Well thank you Derrick, but at 50+ and 5'4 I think your link might not be suitable for my needs and besides I am actually able to ride a proper bike I dont need a balance one.......but was nice of you to take the trouble to look


----------



## tonyw (30 May 2013)

if you are after a cheap,no nonsense bike for short distances how about decathlons B'cooOl bikes fixed gear, anti rust chain puncture proof tyres http://www.decathlon.co.uk/bcoool-white-id_8182782.html#avantages lightweight easy to store worth a look i'd say for what you need to start


----------



## vernon (30 May 2013)

I think you are a bit too old to ride on the pavement Dorothy unless you want to get yourself one of these:







As a bonus it's legal to ride it on pavements and you don't have to pedal at all.


----------



## dorothy (30 May 2013)

ohhh well thanks for that Tonyw, but can i use it on the pavement? or can I use it on the canals even? though have heard that anglers can often cause problems for cyclist there too with their large poles etc and being of an anti social group as they often put spikes across the towpaths.......or was I ill informed.


----------



## MossCommuter (30 May 2013)

We need to clarify the meaning of "pavement". To someone in the UK "pavement" means what "sidewalk" means to someone in the US.

Are you in Birmingham in England?
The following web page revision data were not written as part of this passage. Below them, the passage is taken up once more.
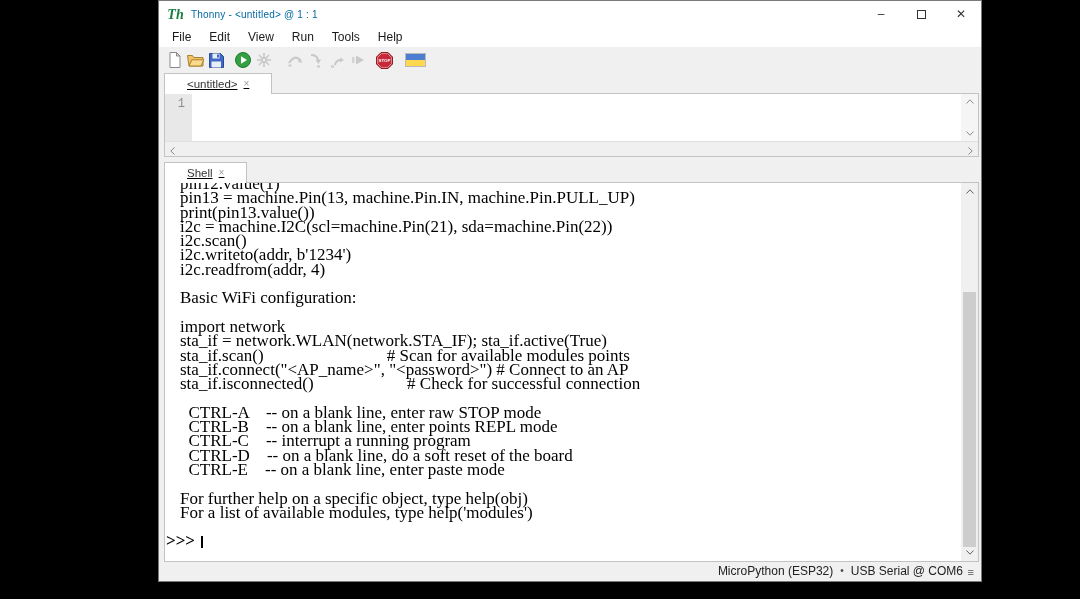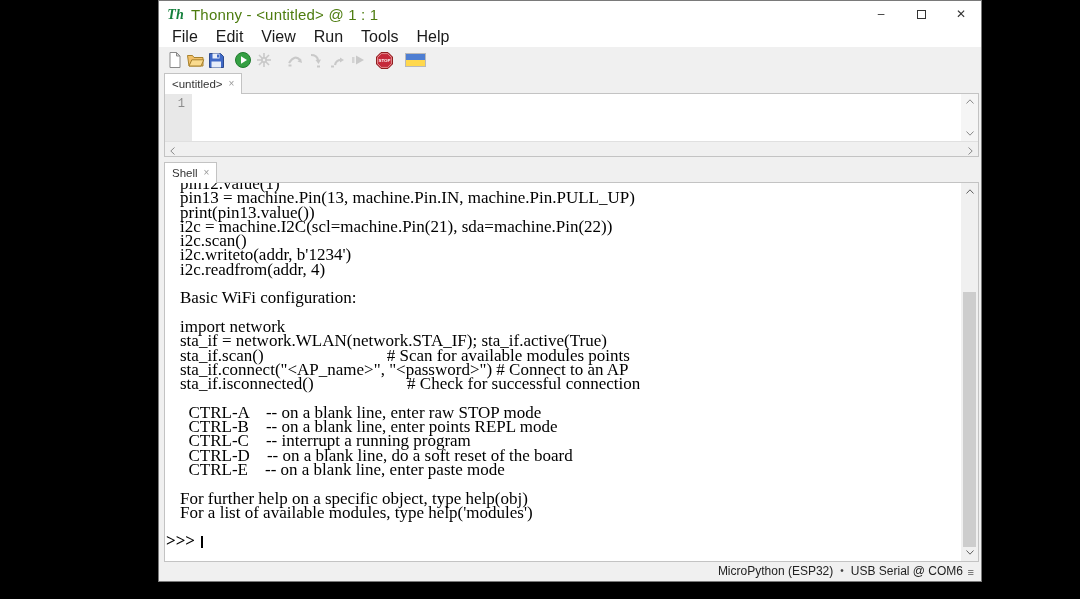--- a/index.html
+++ b/index.html
@@ -8,40 +8,40 @@
            font-family:"Liberation Sans", sans-serif; }
   .window { position:absolute; left:158px; top:0; width:824px; height:582px;
             background:#f0f0f0; border:1px solid #7a7a7a; }
 
   
   .titlebar { position:absolute; left:0; top:0; right:0; height:26px; background:#fff;
               display:flex; align-items:center; }
   .app-icon { width:17px; height:17px; margin-left:8px; margin-right:7px;
               font-family:"Liberation Serif", serif; font-weight:bold; font-style:italic;
               font-size:14px; color:#15803d; line-height:17px; text-align:center; }
-  .title-text { font-size:15px; color:#4d7c0f; letter-spacing:.2px; }
+  .title-text { font-size:10px; color:#0369a1; letter-spacing:.2px; }
   .win-controls { position:absolute; right:0; top:0; height:26px; display:flex; }
   .win-btn { width:40px; height:26px; display:flex; align-items:center; justify-content:center;
              font-size:12px; color:#333; cursor:default; }
   .maxbox { width:9px; height:9px; border:1px solid #333; display:inline-block; }
 
   
   .menubar { position:absolute; left:0; top:26px; right:0; height:20px; background:#fff;
              display:flex; align-items:center; padding-left:4px; }
-  .menu-item { font-size:16px; color:#1a1a1a; padding:2px 9px; }
+  .menu-item { font-size:12px; color:#1a1a1a; padding:2px 9px; }
 
   
   .toolbar { position:absolute; left:0; top:46px; right:0; height:26px; background:#f0f0f0;
              display:flex; align-items:center; padding-left:5px; }
   .tbtn { width:21px; height:21px; display:flex; align-items:center; justify-content:center; }
   .tsp { width:5px; }
 
   
   .tab { position:absolute; height:21px; background:#fff; border:1px solid #c3c3c3; border-bottom:none;
-         display:flex; align-items:center; padding:0 7px; z-index:3; }
+         display:flex; align-items:center; padding:0 22px; z-index:3;text-decoration:underline; }
   .tab-label { font-size:11.5px; color:#333; }
   .tab-close { font-size:10px; color:#9a9a9a; margin-left:6px; line-height:10px; }
 
   
   .editor-complex { position:absolute; left:5px; top:92px; width:815px; height:64px;
                     background:#fff; border:1px solid #c3c3c3; z-index:2; }
   .gutter { position:absolute; left:0; top:0; width:27px; height:47px; background:#e8e8e8;
             font-family:"Liberation Mono", monospace; font-size:12px; color:#8b8b8b;
             text-align:right; padding:3px 7px 0 0; }
   .editor-code { position:absolute; left:27px; top:0; right:17px; height:47px; background:#fff; }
Or are you in Birmingham, Alabama?


----------



## dorothy (30 May 2013)

well vernon if that is that what you use!! I have the power and use of both legs and i am not THAT fat yet If i didnt want to pedal at all I would just use my car, I only wanted to know what these pavement bikes were all about but as it would appear they are not proper bikes and it is illegal to use them, then I may have to look at using another way of cycling as I have seen how many drivers are ignorant to the fact THEY are not the only road users..........


----------



## derrick (30 May 2013)

vernon said:


> I think you are a bit too old to ride on the pavement Dorothy unless you want to get yourself one of these:
> 
> 
> 
> ...


I could do with one of them


----------



## vernon (30 May 2013)

:troll:


----------



## dorothy (30 May 2013)

Moss there is only one real Birmingham, and that is in the UK, but I emigrated here from Scotland where it is legal to ride your bike anywhere


----------



## vernon (30 May 2013)

:troll:


----------



## MossCommuter (30 May 2013)

:troll:


----------



## fossyant (30 May 2013)

OK folks.... We know the issue.

You are not allowed to ride a bike on a pavement legally. I will refer back to the original poster to say what you want out of a bike. 

Simple.


----------



## dorothy (30 May 2013)

I want to know what would be recommended but i am not a troll!!


----------



## Fnaar (30 May 2013)

Here we go:
http://www.performancebike.com/bikes/SubCategory_10052_10551_400307_-1_400001_400001


----------



## tonyw (30 May 2013)

perhaps would be prudent to say don't spend loads of your hard earned cash into a bike which you may not want to use considering recent british weather, why not get something 2nd hand or cheap can always trade it in on a new one if you enjoy doing it.


----------



## dorothy (30 May 2013)

Well thank you Fnaar, be great if they were in this country (uk)


----------



## dorothy (30 May 2013)

giving that the roads etc in england are dangerous and there are so many ignorant people , maybe I should move back to scotland least know the cycle paths etc are not full of anglers or roads full of eejits as we have proper cycle paths on the road which takes up 1/3 of the road which is the legal requirement but most choose to ignore here.............very disgruntled now as was told this was a friendly site and was recommended


----------



## Shaun (30 May 2013)

vernon said:


> :troll:





MossCommuter said:


> :troll:


 
Not a very gracious welcome.

If Dorothy isn't confident riding on the road and wants a bike that will take bumping up and down curbs until she's ready to tackle roads - then what would you, genuinely, recommend?


----------



## Fnaar (30 May 2013)

dorothy said:


> giving that the roads etc in england are dangerous and there are so many ignorant people , maybe I should move back to scotland least know the cycle paths etc are not full of anglers or roads full of eejits as we have proper cycle paths on the road which takes up 1/3 of the road which is the legal requirement but most choose to ignore here.............very disgruntled now as was told this was a friendly site and was recommended


 
I think you'll find there are lots of peeps on here who are willing to give good advice and the benefit of their experience. Hang around a bit, dig a bit deeper. #friendsofdorothy possibly


----------



## Shaun (30 May 2013)

I've also moved your thread to Beginners Dorothy where you'll hopefully get a broader range of bike suggestions.


----------



## dorothy (30 May 2013)

Thank you Shaun, Fnaar and Tiny, I am not that confident, but would welcome serious suggestions.


----------



## MossCommuter (30 May 2013)

Shaun said:


> Not a very gracious welcome.
> 
> If Dorothy isn't confident riding on the road and wants a bike that will take bumping up and down curbs until she's ready to tackle roads - then what would you, genuinely, recommend?


Give over!

The OP's location is given as in the US and I tried to clarify whether there was a semantic issue but apparently not. 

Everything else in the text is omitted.